The word to look for is "justify". Report every line of the entries below that has it.

[Screenshot and code edit data]

:::::

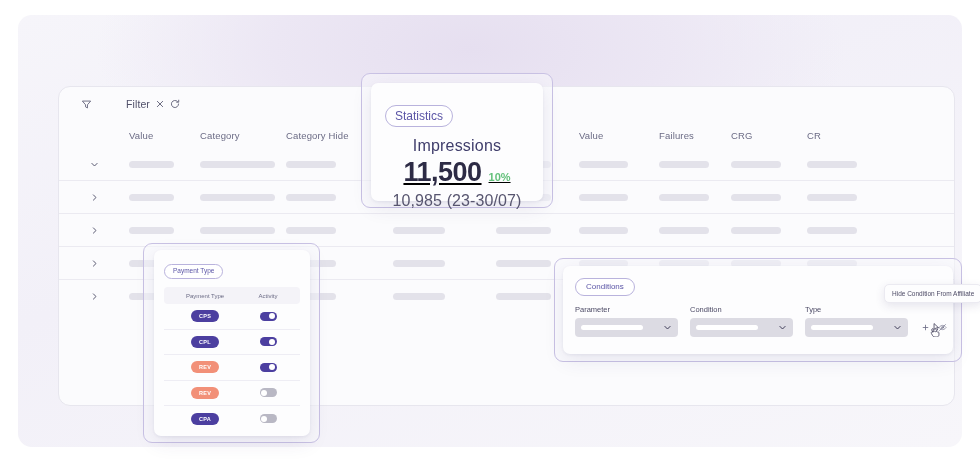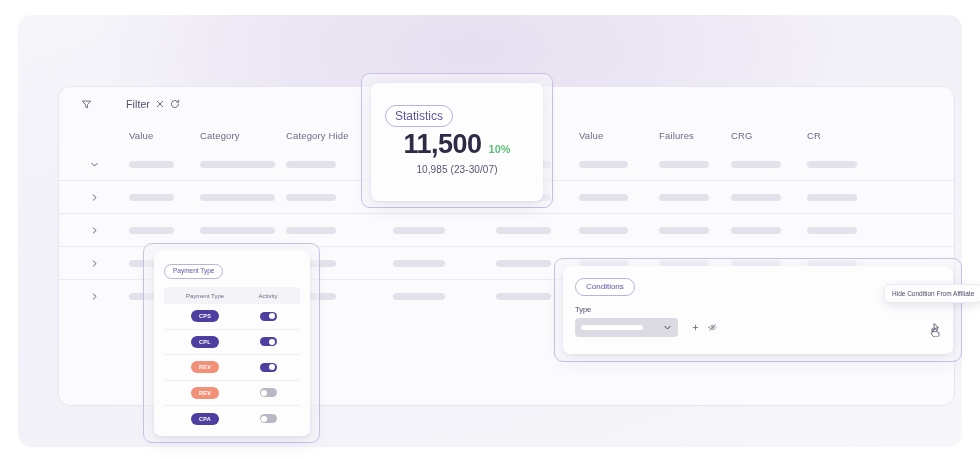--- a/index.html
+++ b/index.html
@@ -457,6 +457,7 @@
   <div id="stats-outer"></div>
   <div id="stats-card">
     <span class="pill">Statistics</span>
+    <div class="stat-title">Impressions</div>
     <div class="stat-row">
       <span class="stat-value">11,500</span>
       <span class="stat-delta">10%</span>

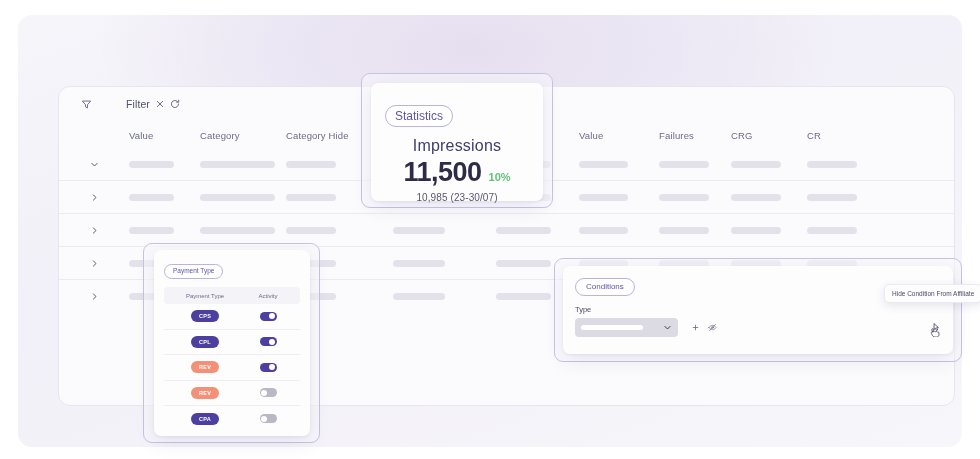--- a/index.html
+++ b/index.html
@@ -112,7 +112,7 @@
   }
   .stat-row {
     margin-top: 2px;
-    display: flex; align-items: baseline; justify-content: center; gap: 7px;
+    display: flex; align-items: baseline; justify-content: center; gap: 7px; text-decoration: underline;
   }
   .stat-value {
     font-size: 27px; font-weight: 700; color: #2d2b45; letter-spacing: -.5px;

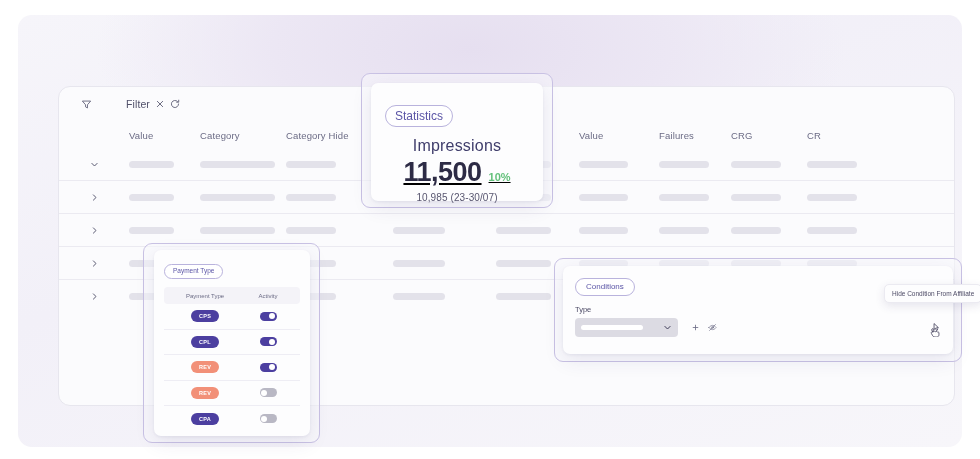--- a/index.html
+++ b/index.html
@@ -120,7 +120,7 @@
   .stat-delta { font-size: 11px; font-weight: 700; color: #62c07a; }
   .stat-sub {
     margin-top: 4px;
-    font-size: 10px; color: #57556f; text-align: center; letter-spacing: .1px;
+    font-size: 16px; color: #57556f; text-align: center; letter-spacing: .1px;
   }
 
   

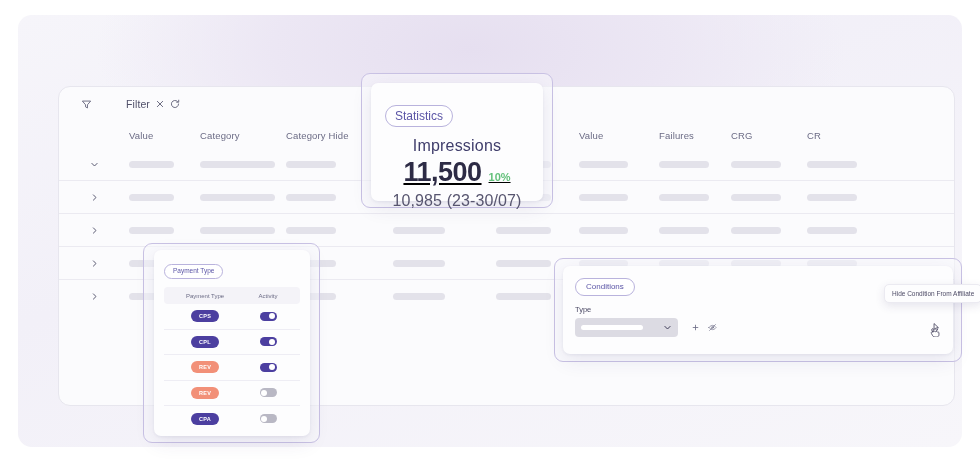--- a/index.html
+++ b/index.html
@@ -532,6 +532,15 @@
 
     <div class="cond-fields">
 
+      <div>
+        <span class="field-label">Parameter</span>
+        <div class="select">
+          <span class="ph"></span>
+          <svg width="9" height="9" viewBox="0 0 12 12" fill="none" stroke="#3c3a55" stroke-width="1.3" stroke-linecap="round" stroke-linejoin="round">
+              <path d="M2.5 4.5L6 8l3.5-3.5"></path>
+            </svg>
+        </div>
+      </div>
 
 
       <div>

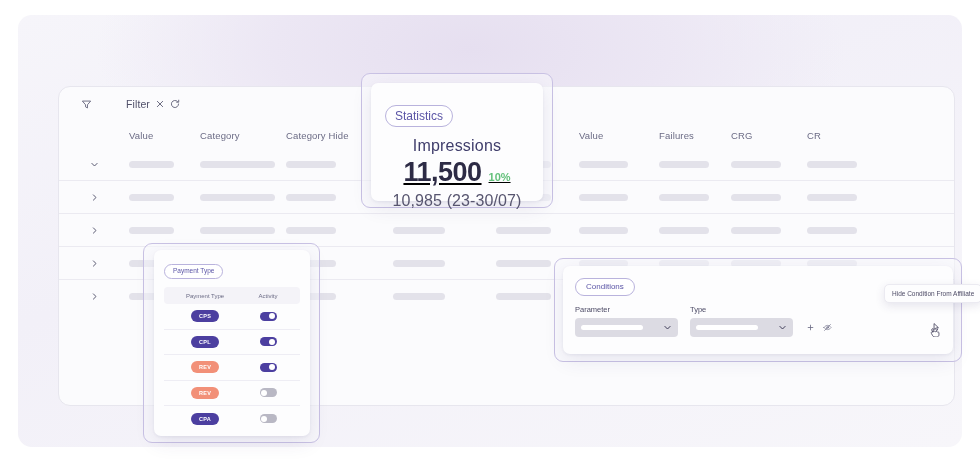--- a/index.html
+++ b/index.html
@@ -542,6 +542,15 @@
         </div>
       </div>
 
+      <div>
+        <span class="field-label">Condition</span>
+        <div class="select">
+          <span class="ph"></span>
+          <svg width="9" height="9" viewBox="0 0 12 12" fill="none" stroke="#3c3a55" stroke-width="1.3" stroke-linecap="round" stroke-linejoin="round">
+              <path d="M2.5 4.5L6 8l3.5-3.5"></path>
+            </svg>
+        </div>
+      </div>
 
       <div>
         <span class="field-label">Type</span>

:::::

# Solution to this task
-    display: flex; align-items: baseline; justify-content: center; gap: 7px;
+    display: flex; align-items: baseline; justify-content: center; gap: 7px; text-decoration: underline;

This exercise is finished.